+++ PROVIDED RECORDS +++

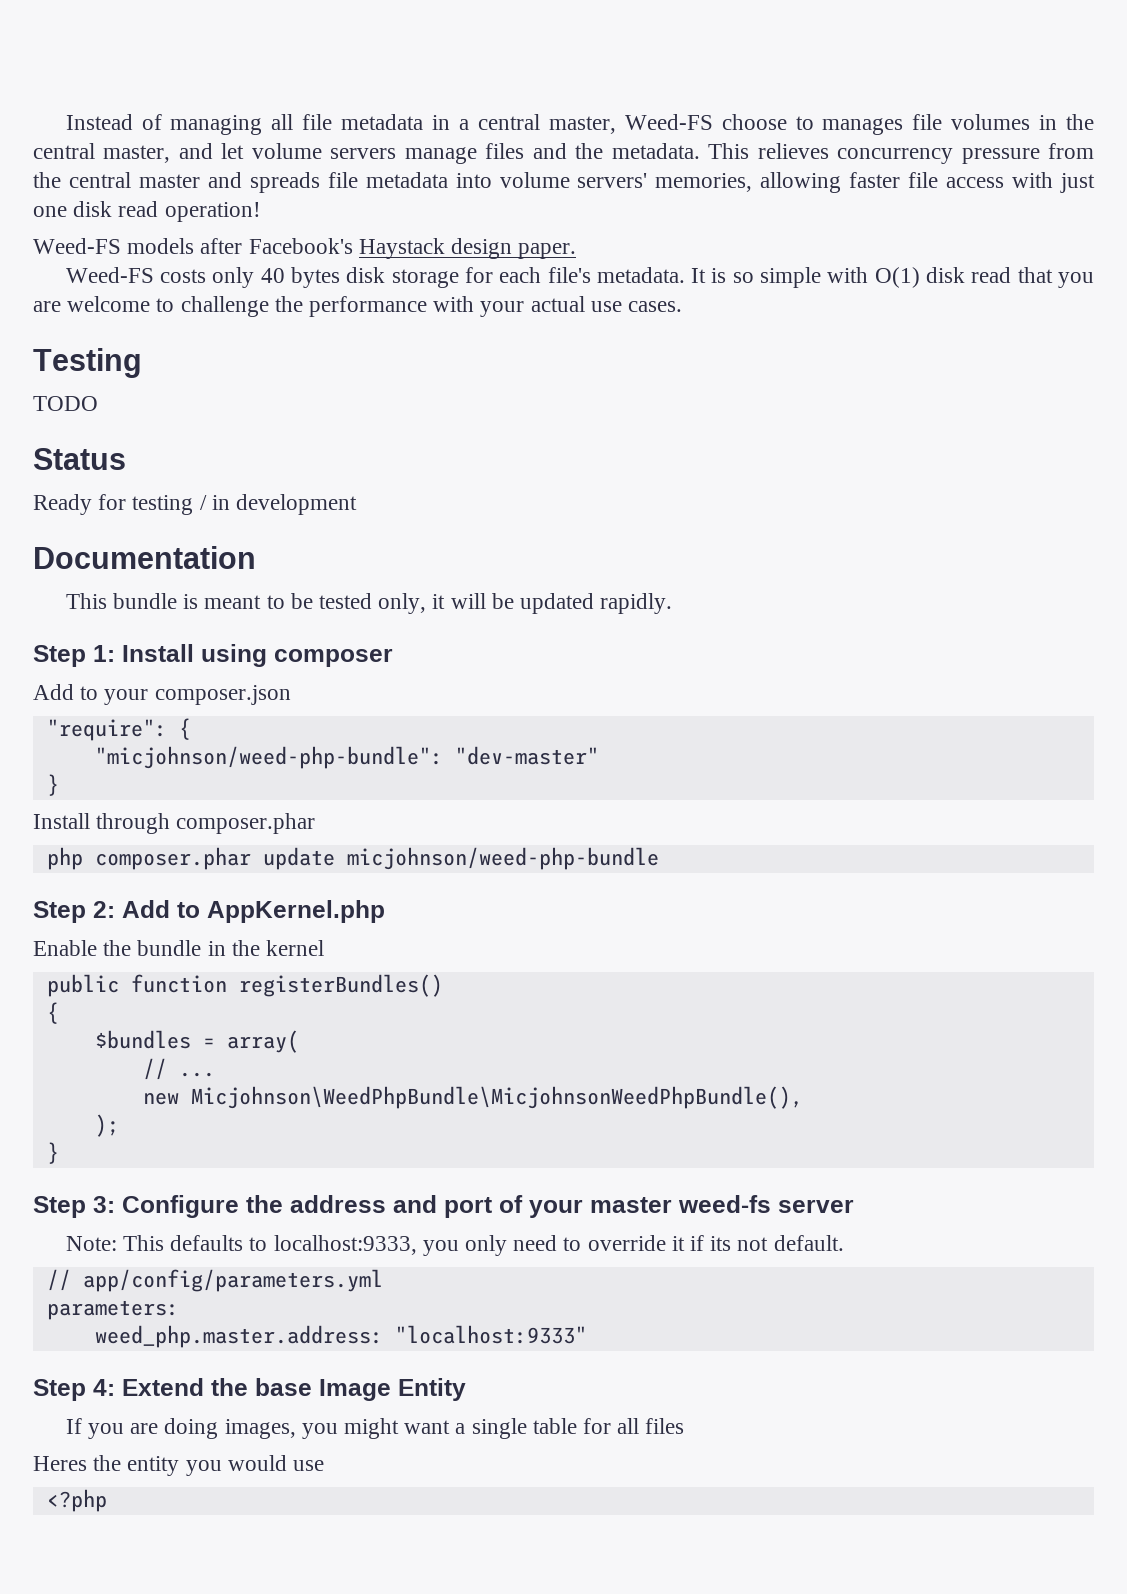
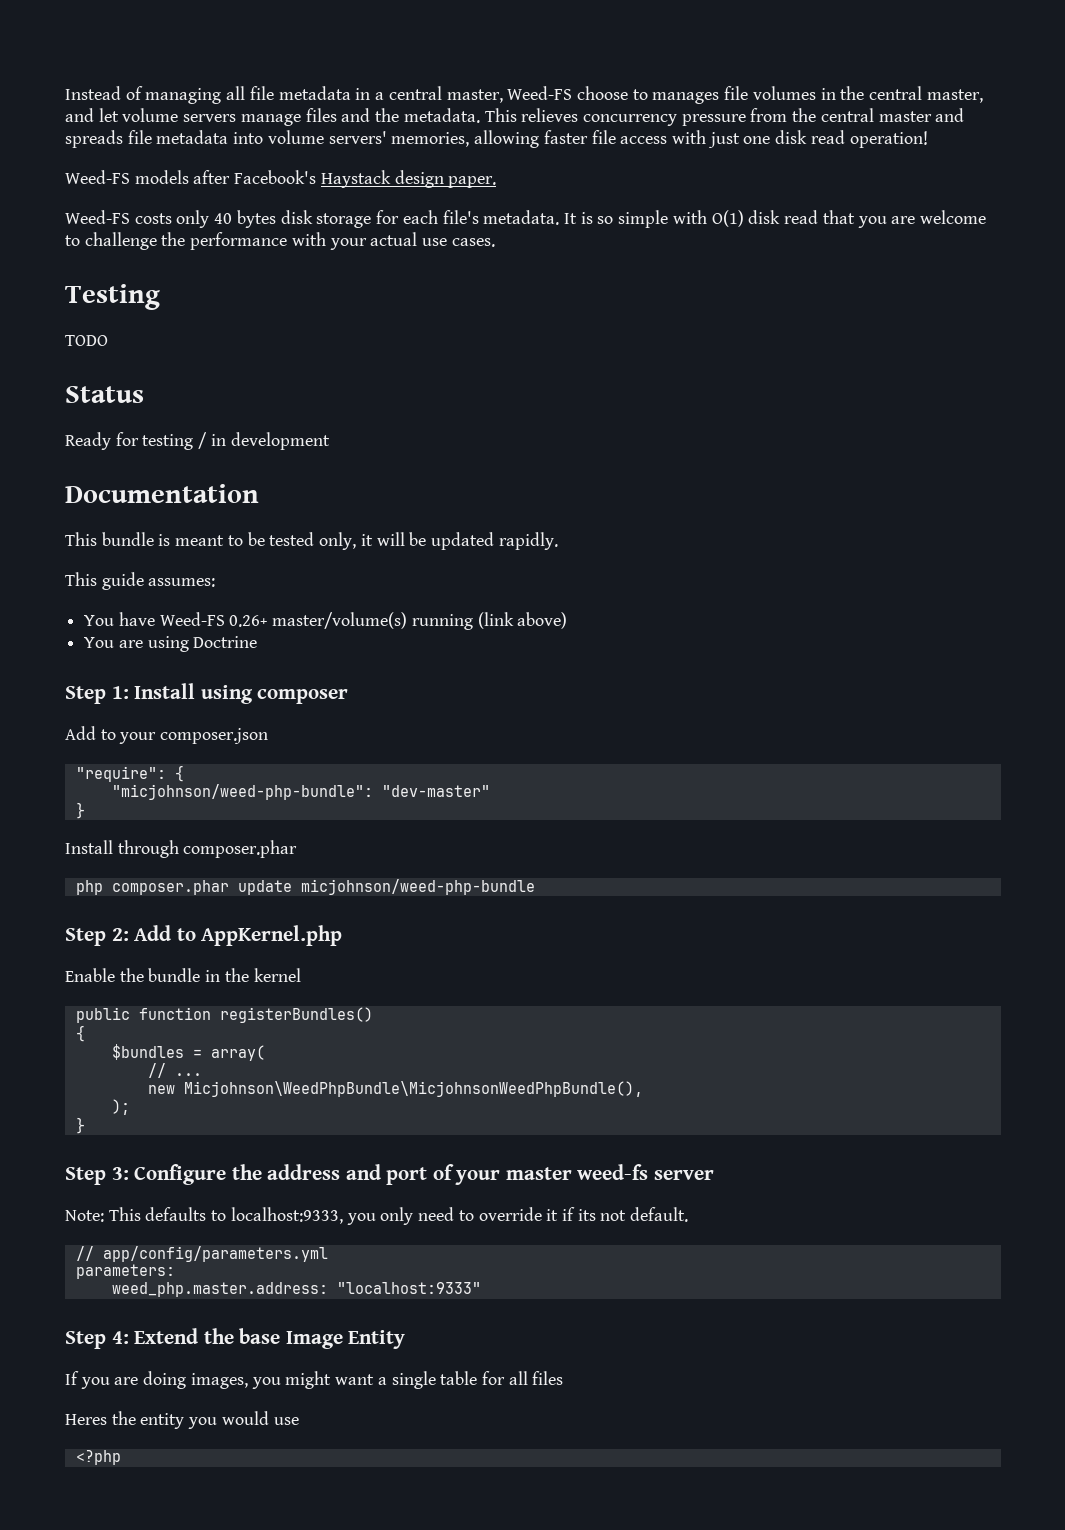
+ This guide assumes:
+ You have Weed-FS 0.26+ master/volume(s) running (link above)
+ You are using Doctrine

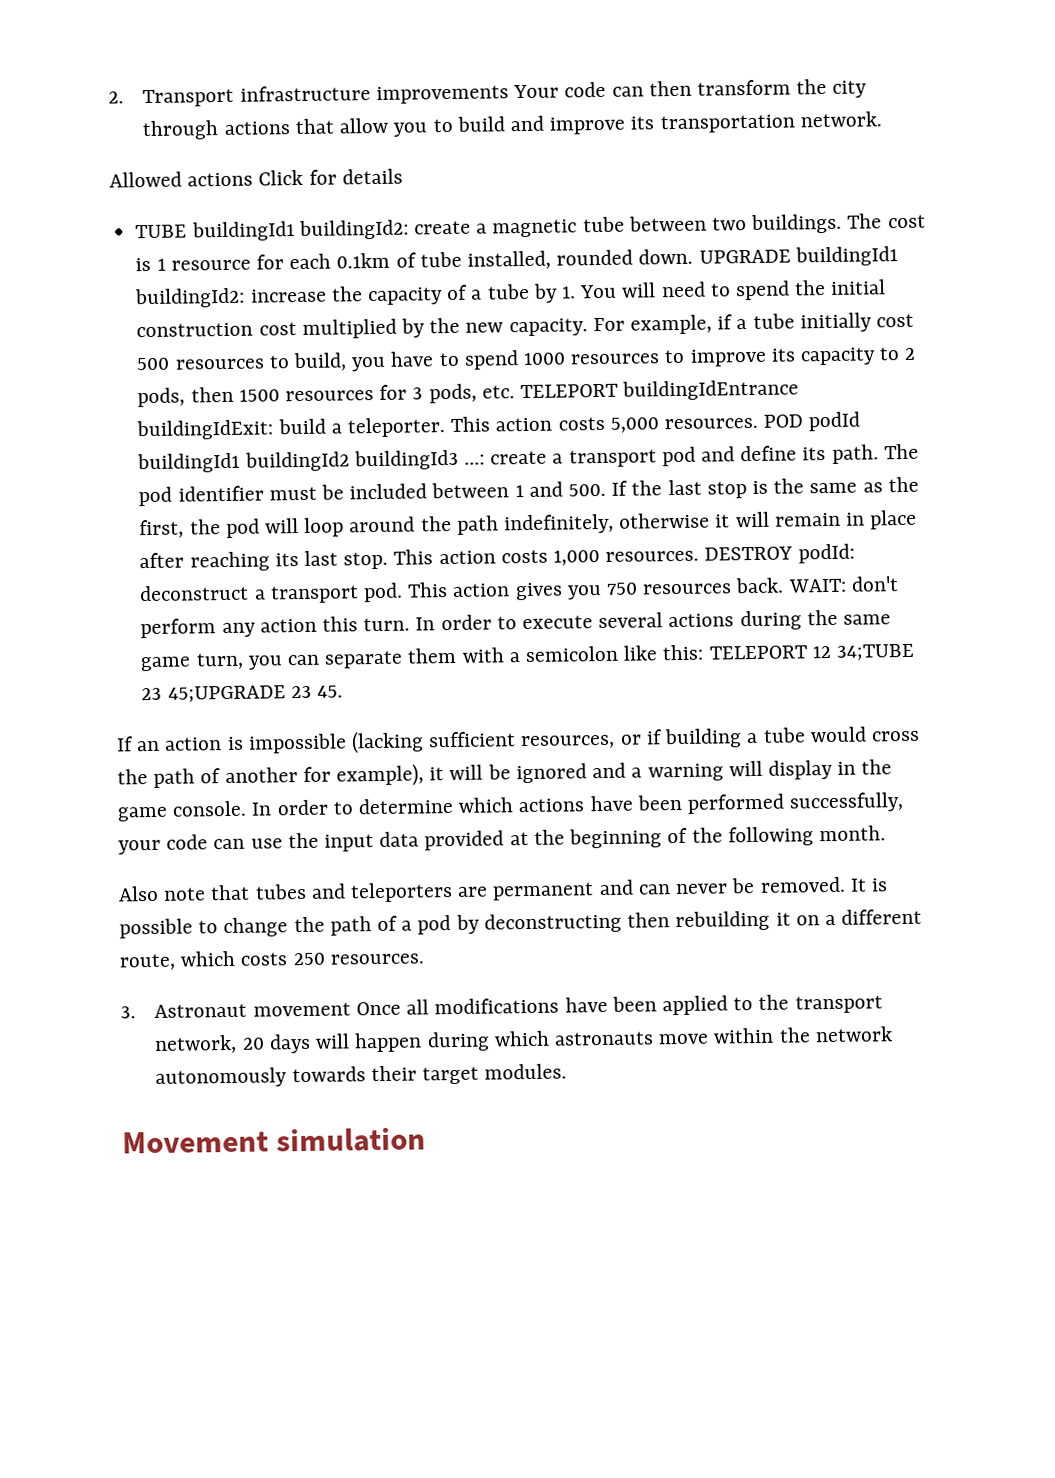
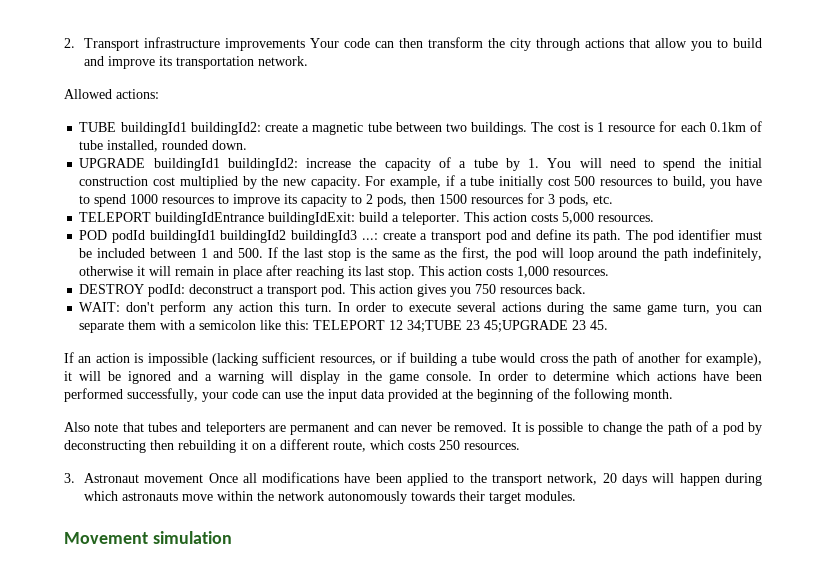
- Allowed actions Click for details
+ Allowed actions:
- The cost is 1 resource for each 0.1km of tube installed, rounded down. UPGRADE buildingId1 buildingId2: increase the capacity of a tube by 1. You will need to spend the initial construction cost multiplied by the new capacity.
+ The cost is 1 resource for each 0.1km of tube installed, rounded down.
+ UPGRADE buildingId1 buildingId2: increase the capacity of a tube by 1. You will need to spend the initial construction cost multiplied by the new capacity.
- For example, if a tube initially cost 500 resources to build, you have to spend 1000 resources to improve its capacity to 2 pods, then 1500 resources for 3 pods, etc. TELEPORT buildingIdEntrance buildingIdExit: build a teleporter.
+ For example, if a tube initially cost 500 resources to build, you have to spend 1000 resources to improve its capacity to 2 pods, then 1500 resources for 3 pods, etc.
+ TELEPORT buildingIdEntrance buildingIdExit: build a teleporter.
- This action costs 5,000 resources. POD podId buildingId1 buildingId2 buildingId3 ...: create a transport pod and define its path.
+ This action costs 5,000 resources.
+ POD podId buildingId1 buildingId2 buildingId3 ...: create a transport pod and define its path.
- This action costs 1,000 resources. DESTROY podId: deconstruct a transport pod.
+ This action costs 1,000 resources.
+ DESTROY podId: deconstruct a transport pod.
- This action gives you 750 resources back. WAIT: don't perform any action this turn.
+ This action gives you 750 resources back.
+ WAIT: don't perform any action this turn.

+++

## YOUR TASK
Every line of the records above should be reproduced exactly, with no pictures included.

## THE ANSWER
+ This guide assumes:
+ You have Weed-FS 0.26+ master/volume(s) running (link above)
+ You are using Doctrine

- Allowed actions Click for details
+ Allowed actions:
- The cost is 1 resource for each 0.1km of tube installed, rounded down. UPGRADE buildingId1 buildingId2: increase the capacity of a tube by 1. You will need to spend the initial construction cost multiplied by the new capacity.
+ The cost is 1 resource for each 0.1km of tube installed, rounded down.
+ UPGRADE buildingId1 buildingId2: increase the capacity of a tube by 1. You will need to spend the initial construction cost multiplied by the new capacity.
- For example, if a tube initially cost 500 resources to build, you have to spend 1000 resources to improve its capacity to 2 pods, then 1500 resources for 3 pods, etc. TELEPORT buildingIdEntrance buildingIdExit: build a teleporter.
+ For example, if a tube initially cost 500 resources to build, you have to spend 1000 resources to improve its capacity to 2 pods, then 1500 resources for 3 pods, etc.
+ TELEPORT buildingIdEntrance buildingIdExit: build a teleporter.
- This action costs 5,000 resources. POD podId buildingId1 buildingId2 buildingId3 ...: create a transport pod and define its path.
+ This action costs 5,000 resources.
+ POD podId buildingId1 buildingId2 buildingId3 ...: create a transport pod and define its path.
- This action costs 1,000 resources. DESTROY podId: deconstruct a transport pod.
+ This action costs 1,000 resources.
+ DESTROY podId: deconstruct a transport pod.
- This action gives you 750 resources back. WAIT: don't perform any action this turn.
+ This action gives you 750 resources back.
+ WAIT: don't perform any action this turn.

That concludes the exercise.